● **What is being asked**: Whenever a line in the entries below contains "font", copy that line.

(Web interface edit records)
* * * *

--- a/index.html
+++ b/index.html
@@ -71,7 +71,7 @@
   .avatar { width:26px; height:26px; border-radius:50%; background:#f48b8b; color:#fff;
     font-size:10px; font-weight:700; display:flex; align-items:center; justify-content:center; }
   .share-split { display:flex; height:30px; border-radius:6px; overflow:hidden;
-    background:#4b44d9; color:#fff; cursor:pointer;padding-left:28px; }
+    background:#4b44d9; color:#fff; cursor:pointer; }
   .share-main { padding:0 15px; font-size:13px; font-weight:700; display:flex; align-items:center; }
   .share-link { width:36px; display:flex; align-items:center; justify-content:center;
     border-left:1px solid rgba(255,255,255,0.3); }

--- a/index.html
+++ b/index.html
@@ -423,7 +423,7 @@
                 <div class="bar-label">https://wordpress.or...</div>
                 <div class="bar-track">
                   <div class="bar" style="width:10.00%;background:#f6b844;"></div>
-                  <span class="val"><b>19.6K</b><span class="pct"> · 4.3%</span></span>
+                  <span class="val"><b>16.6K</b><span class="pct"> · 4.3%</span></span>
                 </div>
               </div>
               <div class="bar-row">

* * * *

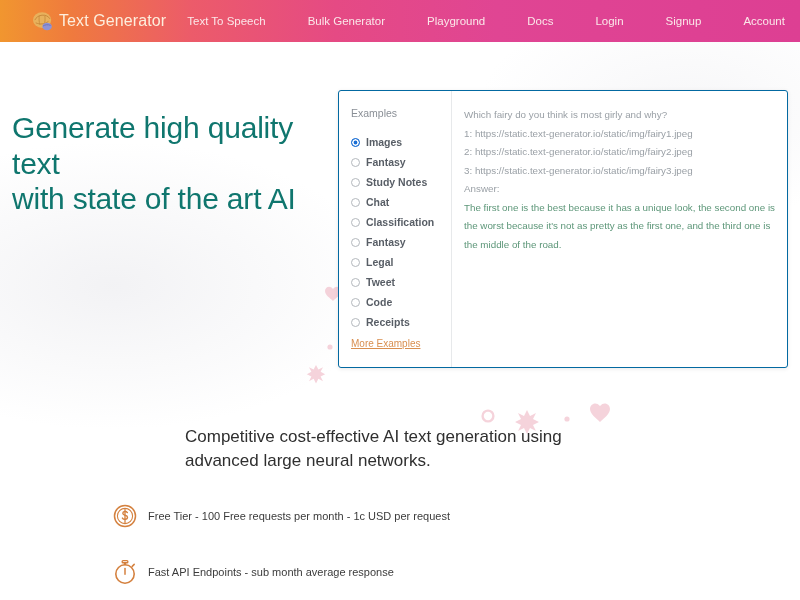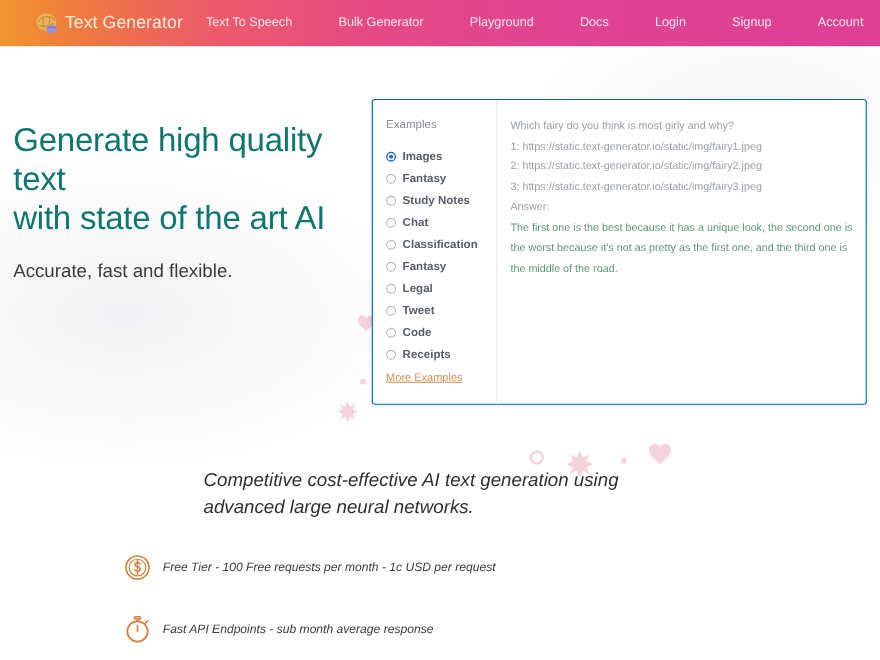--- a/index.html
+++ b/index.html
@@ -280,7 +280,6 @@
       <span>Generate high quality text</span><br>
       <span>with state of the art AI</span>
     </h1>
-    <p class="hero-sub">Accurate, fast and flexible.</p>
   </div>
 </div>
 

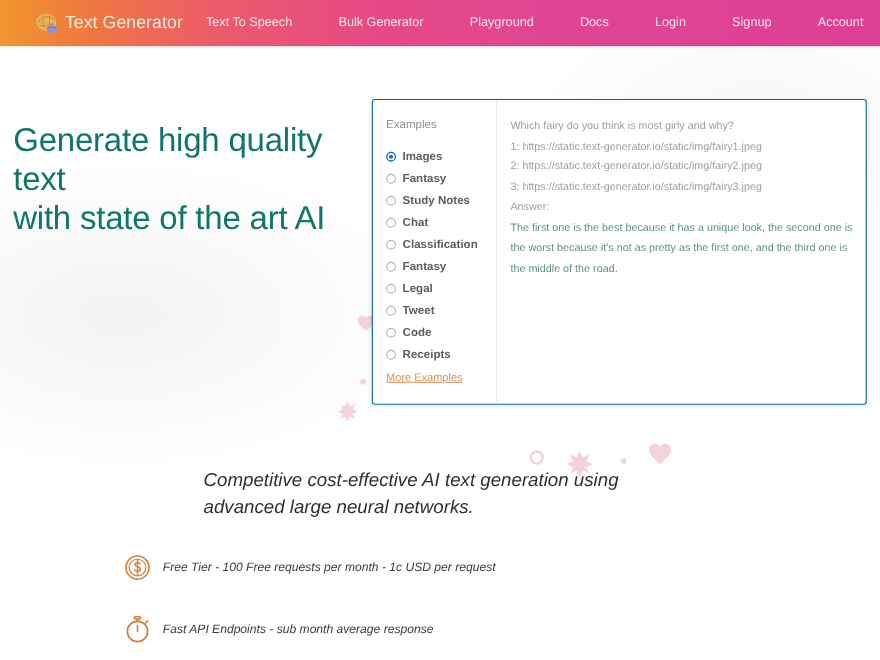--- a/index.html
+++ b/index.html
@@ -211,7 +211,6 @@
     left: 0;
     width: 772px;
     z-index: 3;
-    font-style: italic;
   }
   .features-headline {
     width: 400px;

* * * *

● **Reply**:
     font-size:10px; font-weight:700; display:flex; align-items:center; justify-content:center; }
   .share-main { padding:0 15px; font-size:13px; font-weight:700; display:flex; align-items:center; }
-    font-style: italic;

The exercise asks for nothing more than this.